Pythonic Data Analysis

Unidata Python Workshop

One of the nice aspects of Python is that it contains many powerful tools built into the language itself:

Date/Time support
Iteration and unpacking
dictionaries
first-class functions
filepath manipulation (standard library)

In this section we'll look at how to use these concepts to write simple, yet powerful data analysis scripts. We'll also look at how to improve on some of the basic plots we've made.

Improved Time-Series Plotting¶

Let's start by opening a time series from the GFS to play with.

In [1]:

from netCDF4 import Dataset, num2date
data = Dataset('../data/model-gfs.nc', 'r')

# Convert the array of time numbers to datetimes
time_var = data['time']
time = num2date(time_var[:], time_var.units).squeeze()

Now let's make a basic time series plot with matplotlib.

In [2]:

import matplotlib.pyplot as plt
%matplotlib inline

# Just a single panel of time vs.

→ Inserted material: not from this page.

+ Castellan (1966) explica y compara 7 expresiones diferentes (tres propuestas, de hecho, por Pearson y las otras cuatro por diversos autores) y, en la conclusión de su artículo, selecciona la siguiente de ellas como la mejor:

Temperature_isobaric, which was taken from 1000mb
fig, ax = plt.subplots(1, 1, figsize=(12, 6))
ax.plot(time, data.variables['Temperature_isobaric'][:].squeeze(), 'r-')
ax.grid()

Let's work a bit harder and add axis labels, set up some better date ticking, and format the grid lines to go with the new ticking so that we can more easily denote the days.

In [3]:

fig, ax = plt.subplots(1, 1, figsize=(12, 6))
ax.plot(time, data.variables['Temperature_isobaric'][:].squeeze(), 'r-', linewidth=2)

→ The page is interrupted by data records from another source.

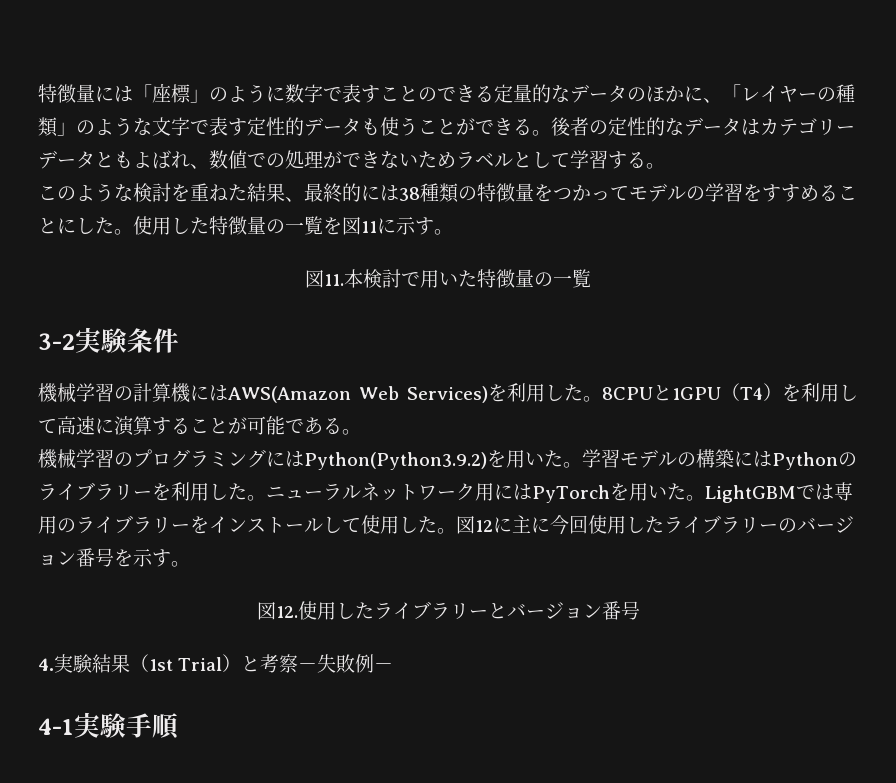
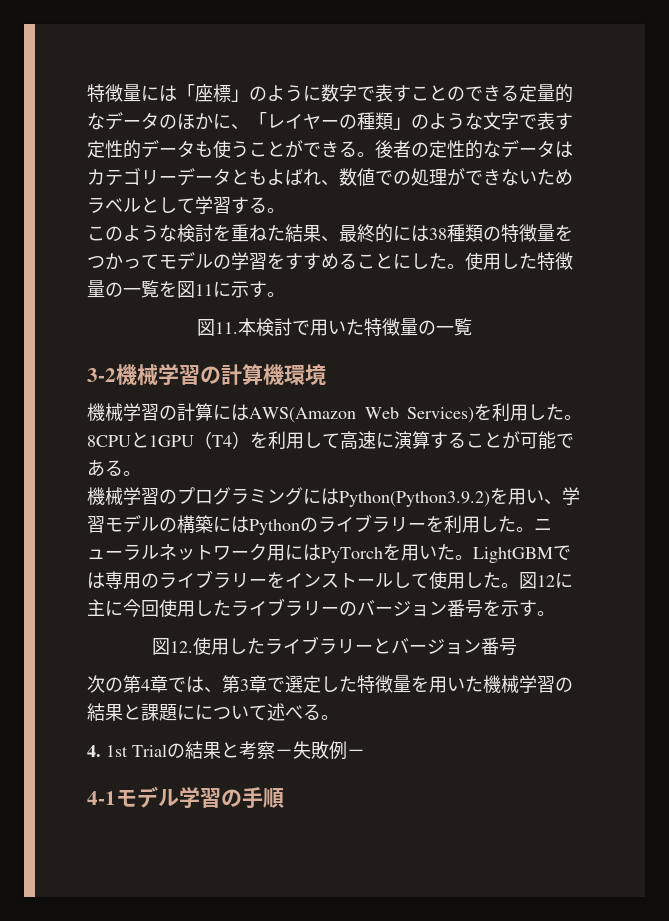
- 3-2実験条件
- 機械学習の計算機にはAWS(Amazon Web Services)を利用した。
+ 3-2機械学習の計算機環境
+ 機械学習の計算にはAWS(Amazon Web Services)を利用した。
- 機械学習のプログラミングにはPython(Python3.9.2)を用いた。学習モデルの構築にはPythonのライブラリーを利用した。
+ 機械学習のプログラミングにはPython(Python3.9.2)を用い、学習モデルの構築にはPythonのライブラリーを利用した。
- 4.実験結果（1st Trial）と考察－失敗例－
+ 次の第4章では、第3章で選定した特徴量を用いた機械学習の結果と課題にについて述べる。
+ 4. 1st Trialの結果と考察－失敗例－
- 4-1実験手順
+ 4-1モデル学習の手順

# Add x/y axis labels with a bigger font
label_font = dict(size=16)
ax.set_xlabel('Forecast time (UTC)', fontdict=label_font)
ax.set_ylabel('Temperature', fontdict=label_font)

# Set the x-axis to do major ticks on the days and label them like 'Jul 20'
from matplotlib.dates import DateFormatter, DayLocator, HourLocator
ax.xaxis.set_major_locator(DayLocator())
ax.xaxis.set_major_formatter(DateFormatter('%b %d'))

# Set up minor ticks with the hours 6, 12, 18 written as '18Z'
ax.xaxis.set_minor_locator(HourLocator(range(6, 24, 6)))
ax.xaxis.set_minor_formatter(DateFormatter('%HZ'))

# Highlight the major x-axis grid lines with a thicker, dashed line
ax.grid(axis='x', linestyle='--', color='#666699', linewidth=1.0)
ax.grid(which='minor', axis='x')
ax.grid(axis='y')

Containers and iteration¶

Python's built-in lists and tuples facilitate easy ways of looping over groups of data. One useful utility is zip, which iterates over multiple lists at the same time and gives tuples of the elements.

In [4]:

vals = [1, 2, 3, 4]
names = ['one', 'two', 'three', 'four']
z = list(zip(names, vals))

Coincidentally, zip can also be used to unzip, using the ability of Python to pass a sequence as a set of positional arguments:

In [5]:

list(zip(*z))

Out[5]:

[('one', 'two', 'three', 'four'), (1, 2, 3, 4)]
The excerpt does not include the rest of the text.